In a newsletter sent to families of residents on Tuesday morning, the home's executive director, director of care and manager of retirement residences said they are working with all staff to reinforce all infection prevention and control policies, which include:
- Monitoring of all residents for symptoms twice per day.
- Increased cleaning.
- Active screening of all staff and visitors for symptoms.
- Adhering to strong cohort measures throughout the home for both residents and staff.
North York General Hospital asked to manage home
While Scarborough Health Network (SHN) has been helping at the home, providing testing assistance, clinical case and physician support, Tendercare remains under for-profit ownership and is managed by the for-profit corporation Extendicare.
In a statement on Wednesday, Tendercare staff confirmed that a management agreement with North York General Hospital will soon be finalized to better help the home fight the outbreak — a "welcome" step to Tendercare staff.
"Our teams will be collaborating with the physicians, clinicians and infection control experts provided by North York General Hospital to clear the virus from our home as quickly as possible, while reducing the current pressures on our staff as they work to care for our residents," Candy Chan, manager of resident programs at Tendercare, said in a statement.
Meanwhile, the province also said it has conducted its own inspection of the home.
"When homes are in outbreak, the ministry works directly alongside the local public health unit, the local health integration network and all our health sector partners to stabilize them and return them to normal operations," said Krystle Caputo, press secretary for Ontario's long-term care minister Dr. Merrilee Fullerton.
The ministry's report is expected to be made public once complete and shared with the home.
'Total decimation' of medical model of care
Dr. Nathan Stall, a geriatrician at Mount Sanai Hospital, said he's unfortunately "not surprised" by the alarming situation that has formed at Tendercare, adding that it's not an isolated incident.

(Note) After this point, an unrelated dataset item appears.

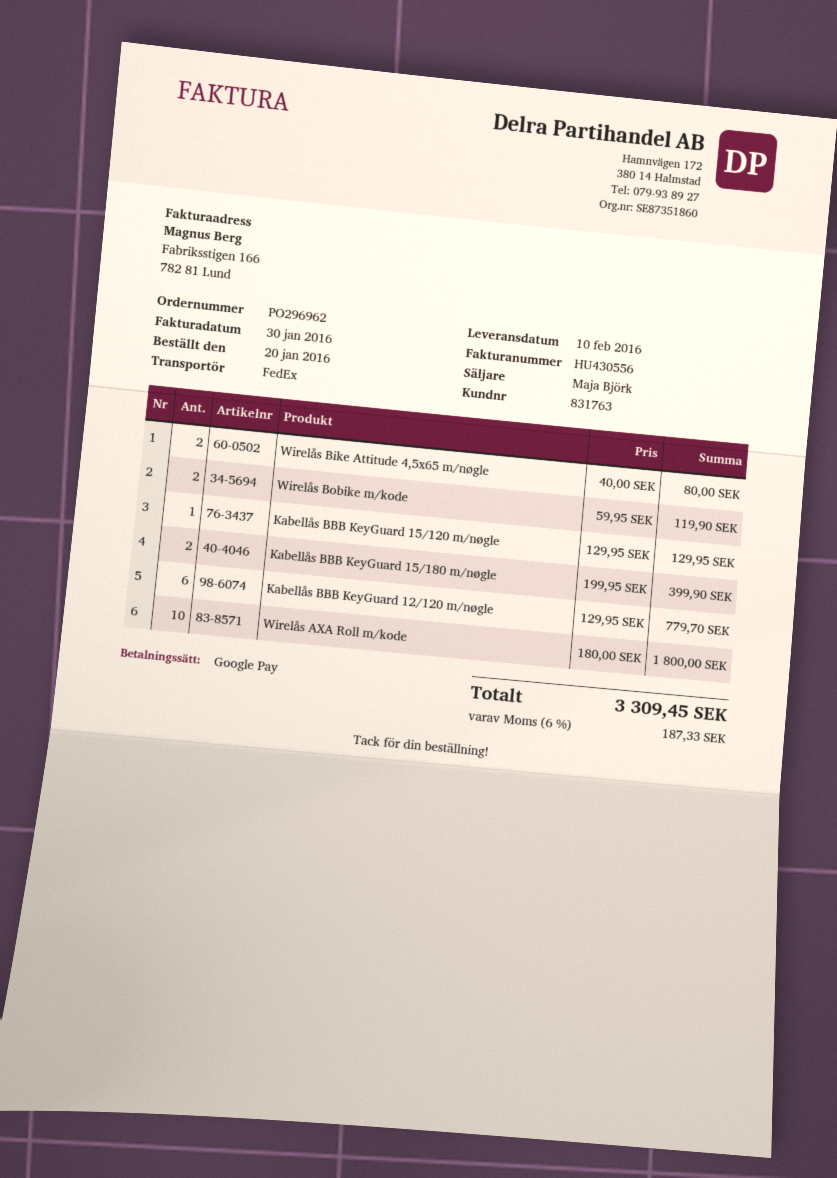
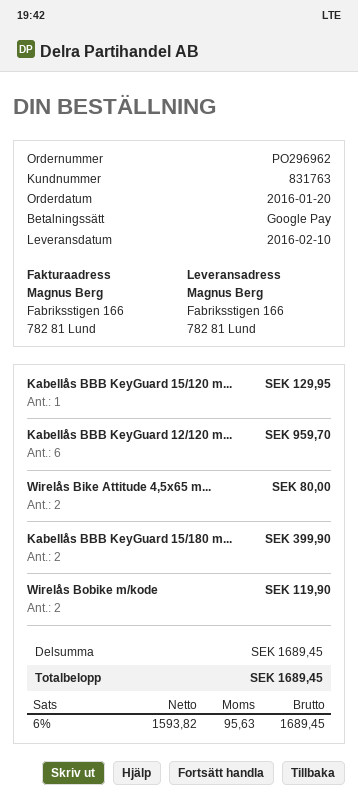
Kabellås BBB KeyGuard 12/120 m/nøgle: 6 for 779.70 -> 6 for 959.70
Wirelås AXA Roll m/kode: 10 for 1800.00 -> none
tax: 6% = 187.33 -> 6% = 95.63
total: 3309.45 -> 1689.45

"These were things that we saw in the first wave, where you had total decimation of the medical model of care within many of these homes and frankly total decimation of the nursing and personal support care that goes on," he told CBC Toronto on Wednesday.
Stall said the situation is much graver than a lack of staff to prescribe medication and administer oxygen. Now, he said there're many homes across the province experiencing "large, explosive outbreaks" where there aren't enough people to feed or change residents on a reliable and timely basis.
"It's catastrophic, but it's sadly unsurprising," he said.
"If you take out half your staffing cohort when you don't backup, you're going to run into huge troubles."
'This is certainly a tragic situation,' John Tory says
Asked Wednesday if the military should be called in to help assist Tendercare, Toronto Mayor John Tory said long-term care is principally a provincial issue and that they would work with the home's administration, as well as hospital partners, to determine if further steps need to be taken.
"This is certainly a tragic situation," Tory said.
"So if advice is offered that we should ask for help I'll certainly do my job in making that request for extra help."